It’s a great hack in my book.

The term “hack” has several meanings, some pejorative.  One could associate the term with unwelcome access to a personal computer or institutional network. However, the slang term “life hack” is sometimes used to refer to a simple and clever tip or technique for accomplishing a familiar task more easily and efficiently. Sometimes the idea is something that can help eliminate a common frustration. This is the meaning I use here.

Here are my five governance or board room hacks:

  1. The amazing board calendar
  2. A friendly “chair check-in”
  3. Your own “rules of order”
  4. Guest in the board room guide
  5. The “do you have any questions” alternative

1. The amazing board calendar

I have promoted my board or governance calendar tool with groups for many years. I think of it as the “Swiss army knife” of governance tools. The governance calendar is more than a list of board meeting dates. Rather, it is an annual board activity or work plan. And, where it really shines, is as meeting agenda driver.

To start with, there are the things that a board must tend to every year, it’s “must do list”. And, then there is work that one would hope is on a board’s “should do list”, perhaps some of it engaging and consequential.

Here is my list of board “must dos”:

  • Evaluation of the executive director
  • Approval of the budget
  • Review financial performance
  • Organize the annual general meeting
  • Review board member terms
  • Recruit new board members
  • Undertake board orientation
  • Incorporation renewal and charity filing
  • Review bylaws
  • Review of some existing policies

Although some of the more detailed aspects of the above work will be parcelled out to a committee or task group, it all requires board focus and attention.

The “should do list”, things that have been on board’s “back burner” might include:

  • A board self-evaluation
  • The development of a new strategic plan (in some years)
  • A special meeting on a particular issue such as long-term funding
  • Creation of some special policies

The development of a new strategic plan is a big item for most non-profit , an effort requiring both staff and stakeholder involvement. This is an activity that often occurs alongside the regular board work. Strategic planning will have its own work plan.

Policy review and development work ought to be on most board’s “must do” list some of the time and its “should do” list once a year. One’s governance committee will have the lead here. A review of one or two high level policies a year is a reasonable goal. A member of the board or ED may have noticed some policy gaps that need to be filled, areas where a new policy would provide staff with greater guidance and ability to act. I have two articles, one on foundational policies (must do) and “world wise” policies (should do). See De-cloaking Policies from November 2020 and Fathoming Policies in March 2021.

If your organization already has an existing strategic plan, then your board will also want to look at it each goal area regularly throughout the year. This too needs to be scheduled.

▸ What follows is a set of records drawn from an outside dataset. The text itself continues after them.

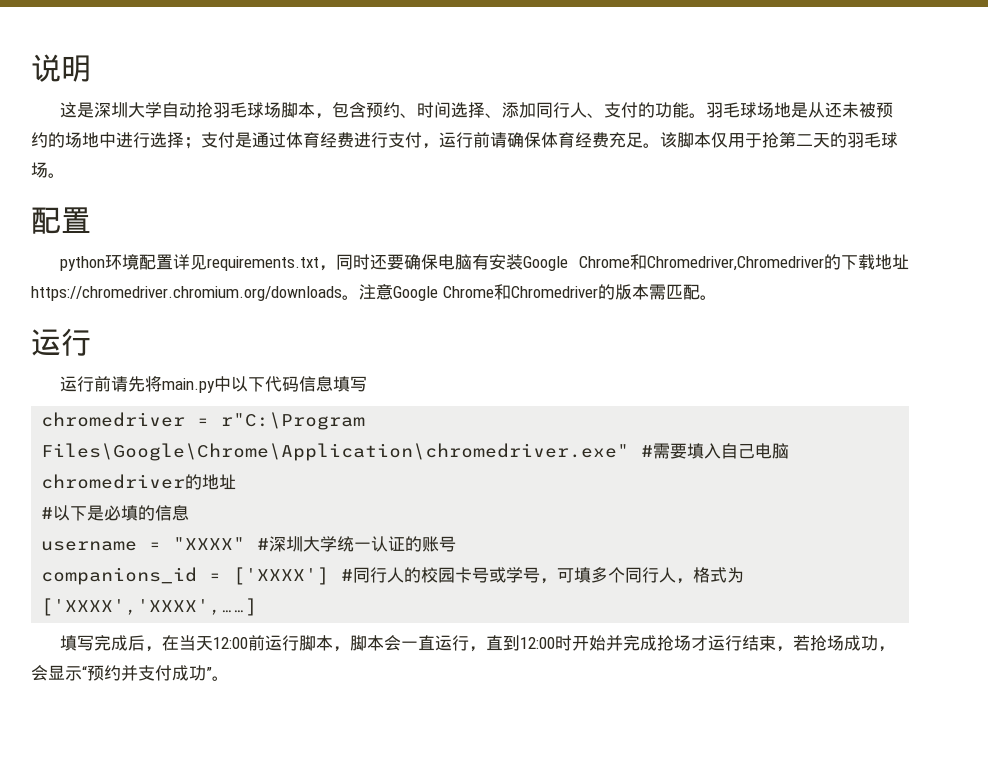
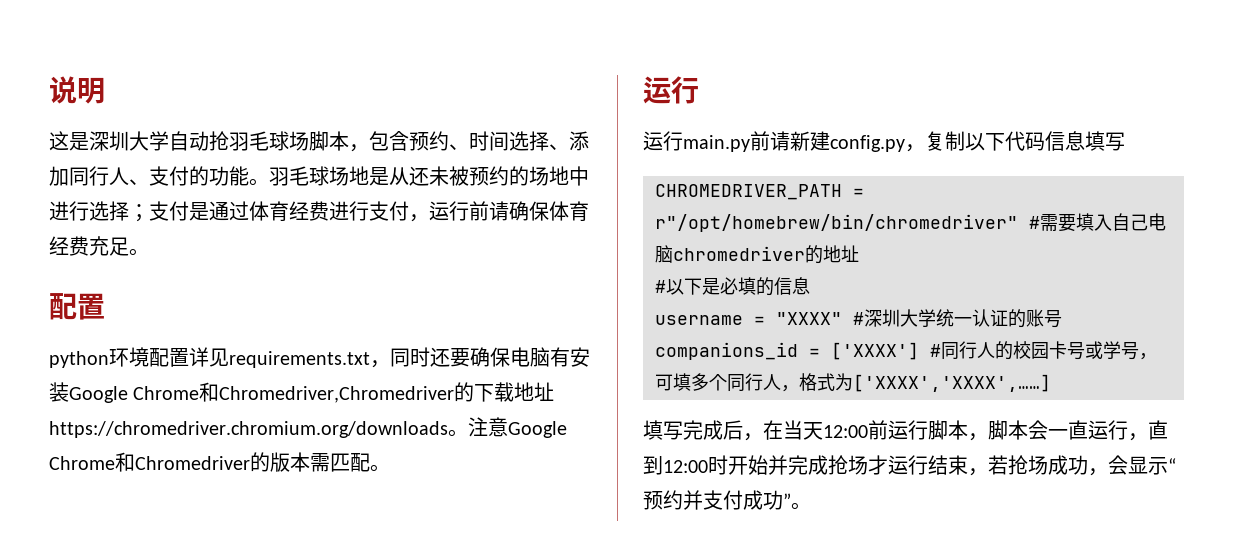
- 该脚本仅用于抢第二天的羽毛球场。
- 运行前请先将main.py中以下代码信息填写
+ 运行main.py前请新建config.py，复制以下代码信息填写
- chromedriver = r"C:\Program Files\Google\Chrome\Application\chromedriver.exe" #需要填入自己电脑chromedriver的地址
+ CHROMEDRIVER_PATH = r"/opt/homebrew/bin/chromedriver" #需要填入自己电脑chromedriver的地址

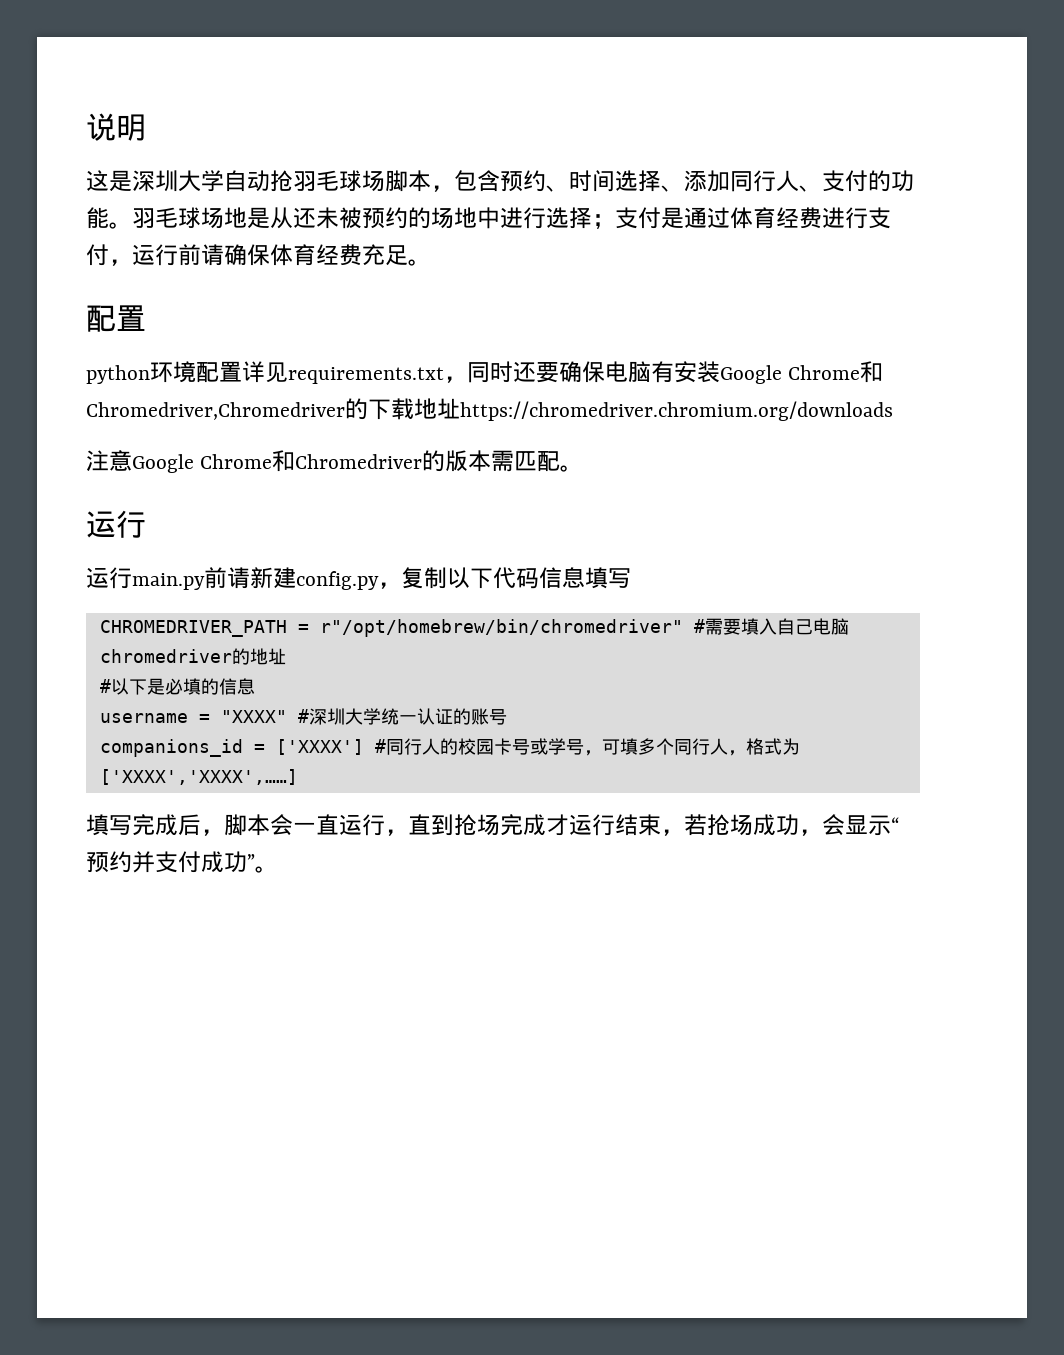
- python环境配置详见requirements.txt，同时还要确保电脑有安装Google Chrome和Chromedriver,Chromedriver的下载地址https://chromedriver.chromium.org/downloads。注意Google Chrome和Chromedriver的版本需匹配。
+ python环境配置详见requirements.txt，同时还要确保电脑有安装Google Chrome和Chromedriver,Chromedriver的下载地址https://chromedriver.chromium.org/downloads
+ 注意Google Chrome和Chromedriver的版本需匹配。
- 填写完成后，在当天12:00前运行脚本，脚本会一直运行，直到12:00时开始并完成抢场才运行结束，若抢场成功，会显示“预约并支付成功”。
+ 填写完成后，脚本会一直运行，直到抢场完成才运行结束，若抢场成功，会显示“预约并支付成功”。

So, my other “should do” is:

  • Review and progress report on specific strategic goals

I have included a note at the end of this post with some ideas for how a board and executive director might construct a regular board meeting discussion of existing organizational goals.

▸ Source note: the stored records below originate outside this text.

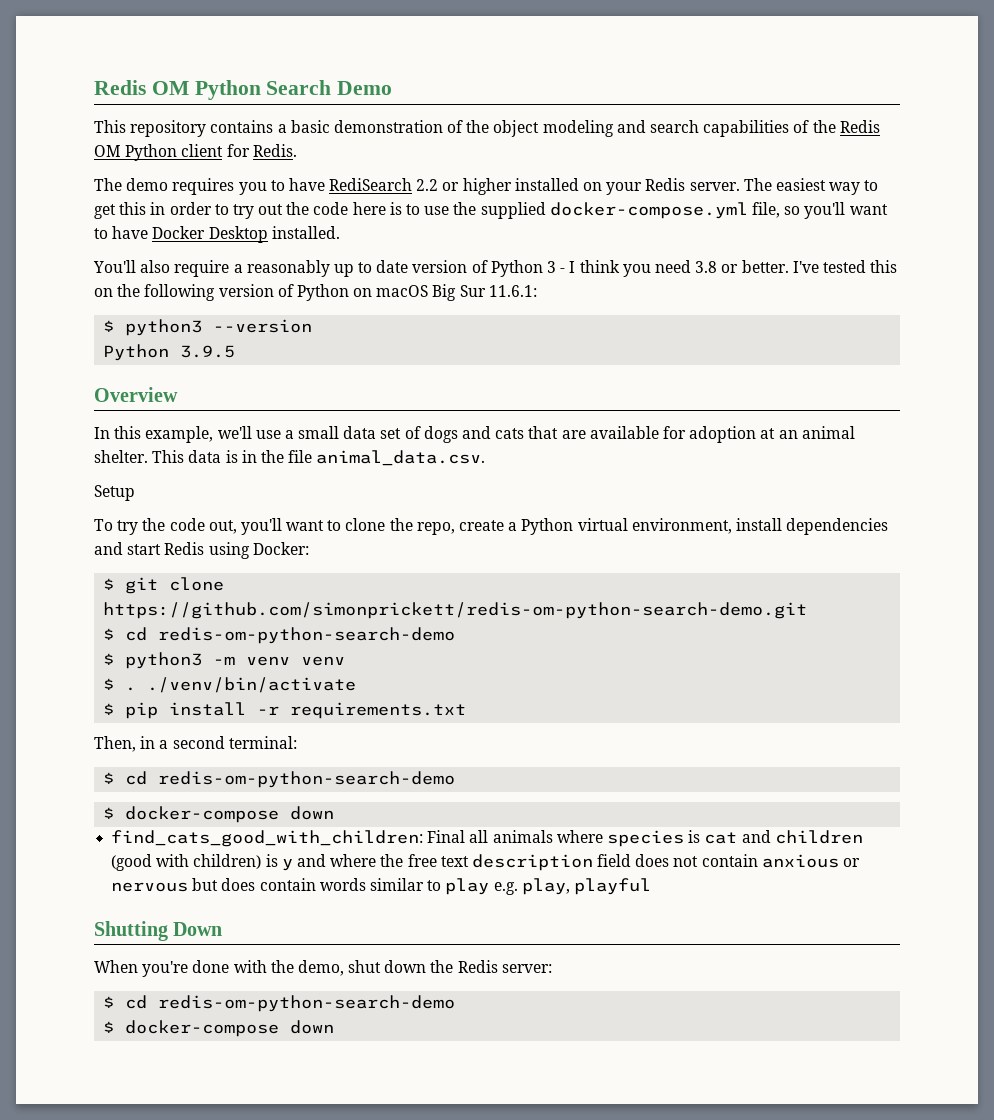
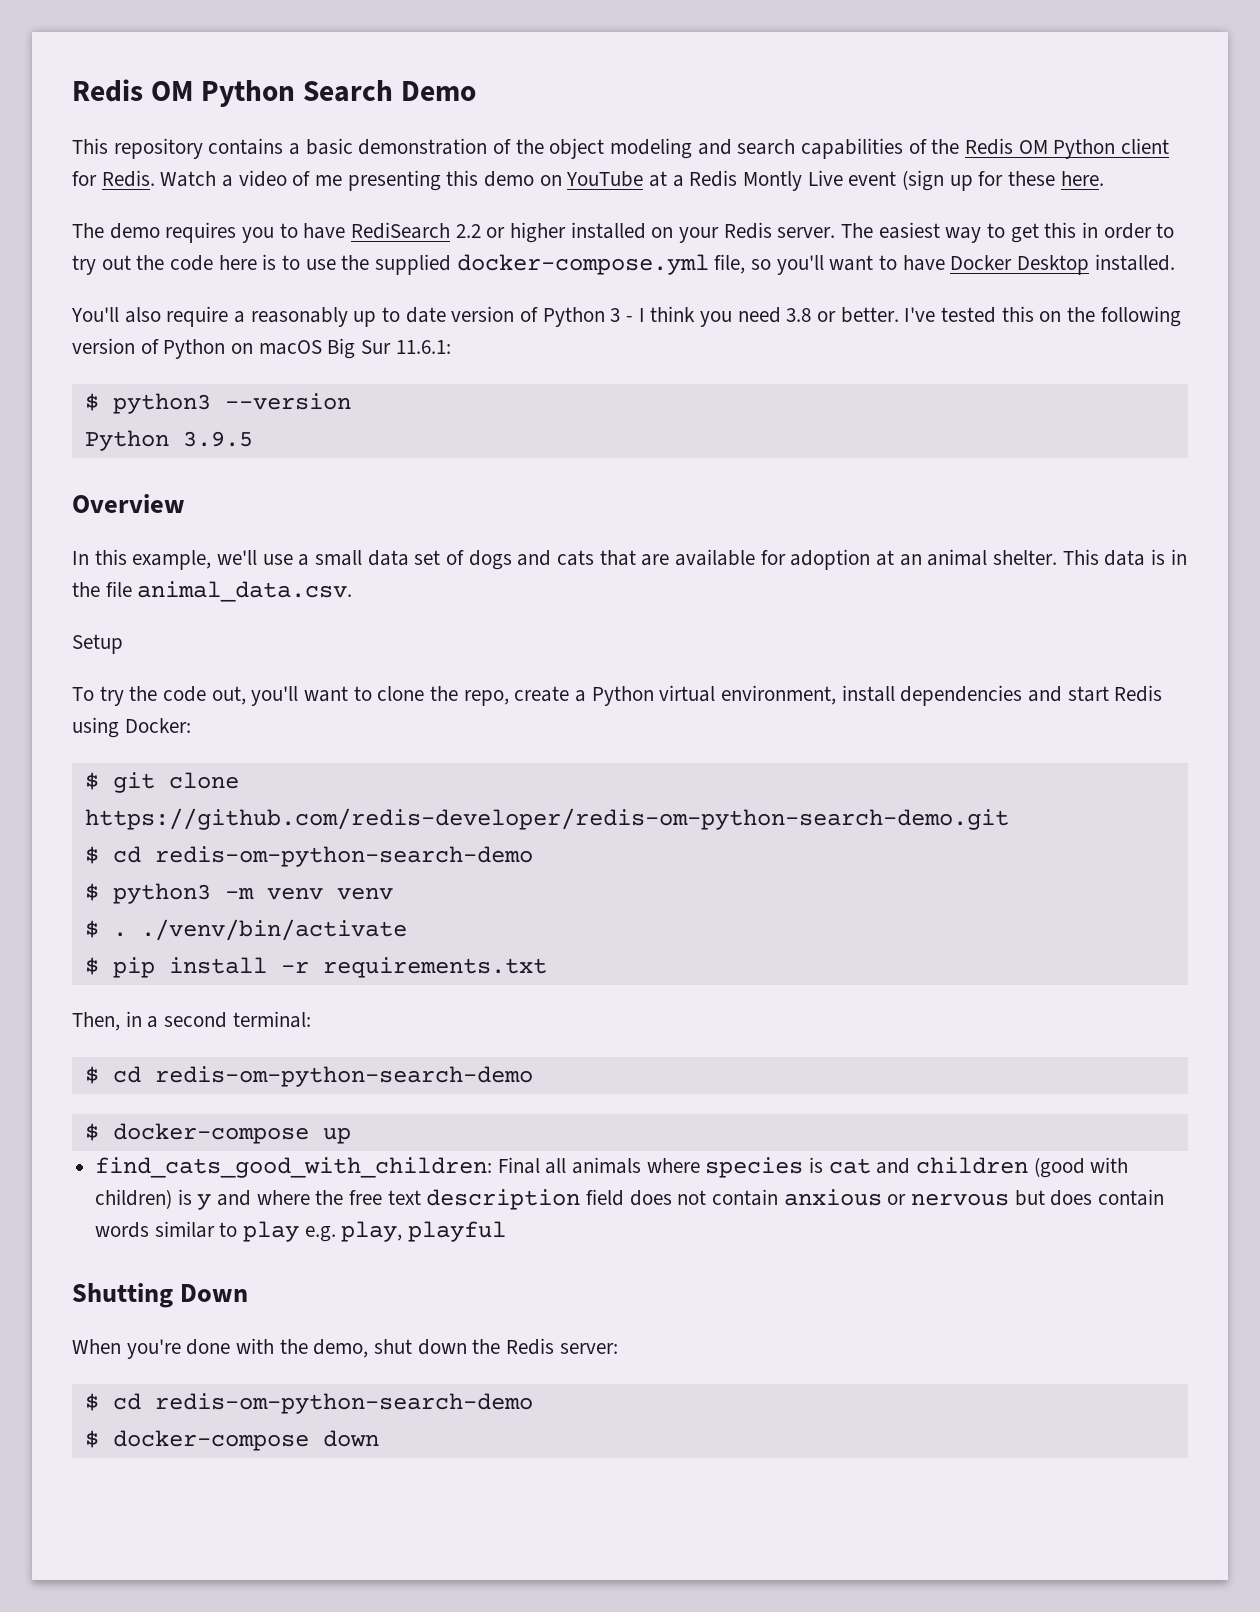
+ Watch a video of me presenting this demo on YouTube at a Redis Montly Live event (sign up for these here.
- $ git clone https://github.com/simonprickett/redis-om-python-search-demo.git
+ $ git clone https://github.com/redis-developer/redis-om-python-search-demo.git
  Then, in a second terminal:
  $ cd redis-om-python-search-demo
- $ docker-compose down
+ $ docker-compose up

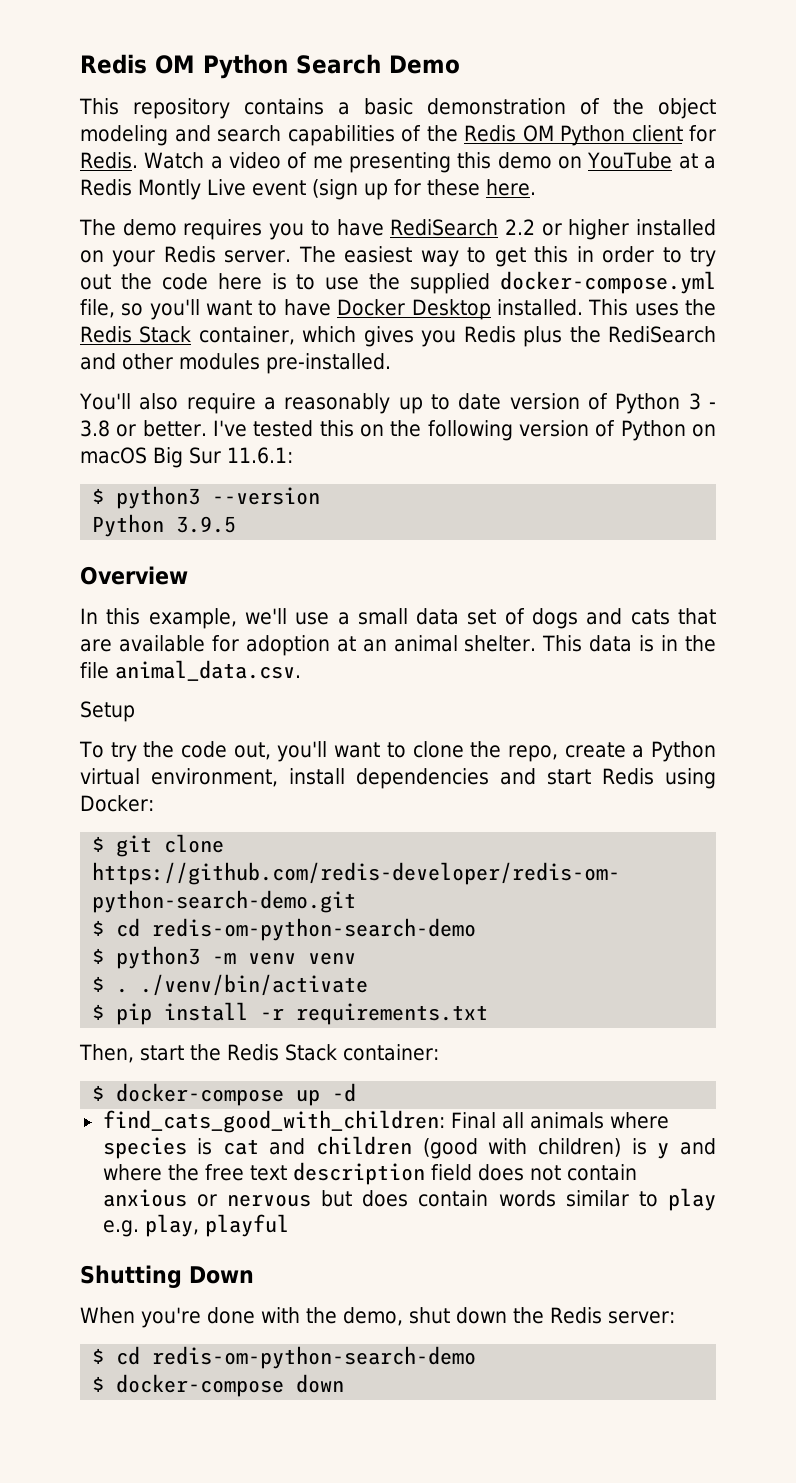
+ This uses the Redis Stack container, which gives you Redis plus the RediSearch and other modules pre-installed.
- You'll also require a reasonably up to date version of Python 3 - I think you need 3.8 or better.
+ You'll also require a reasonably up to date version of Python 3 - 3.8 or better.
- Then, in a second terminal:
- $ cd redis-om-python-search-demo
+ Then, start the Redis Stack container:
- $ docker-compose up
+ $ docker-compose up -d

But having a “must do” and “should do” list is of little help if there is not an actual work plan to address them. My hack therefore, as already suggested,  has two other key elements:

  1. The organization of the board’s work into a 12-month calendar that provides a glimpse of what lies ahead and when each task will addressed at a future board meetings.

Maybe you may have 10 meetings a year. That’s commonplace; most take a break some months. Some items will need to be considered more than once in a year, over several meetings. The work may need some committee or task group attention between board meetings. Absolutely; put them on the calendar more than once. An 18 rather than 12-month calendar provides even a better a sense of the pattern of board work because one can see some activities being repeated.

The second element is to:

  1. Use the calendar to construct your board meeting agendas.

Here, each topic on your list now becomes a board meeting agenda item for the month or months you plan to look at it. This means that the board agenda is different every meeting. To me this is the clever piece.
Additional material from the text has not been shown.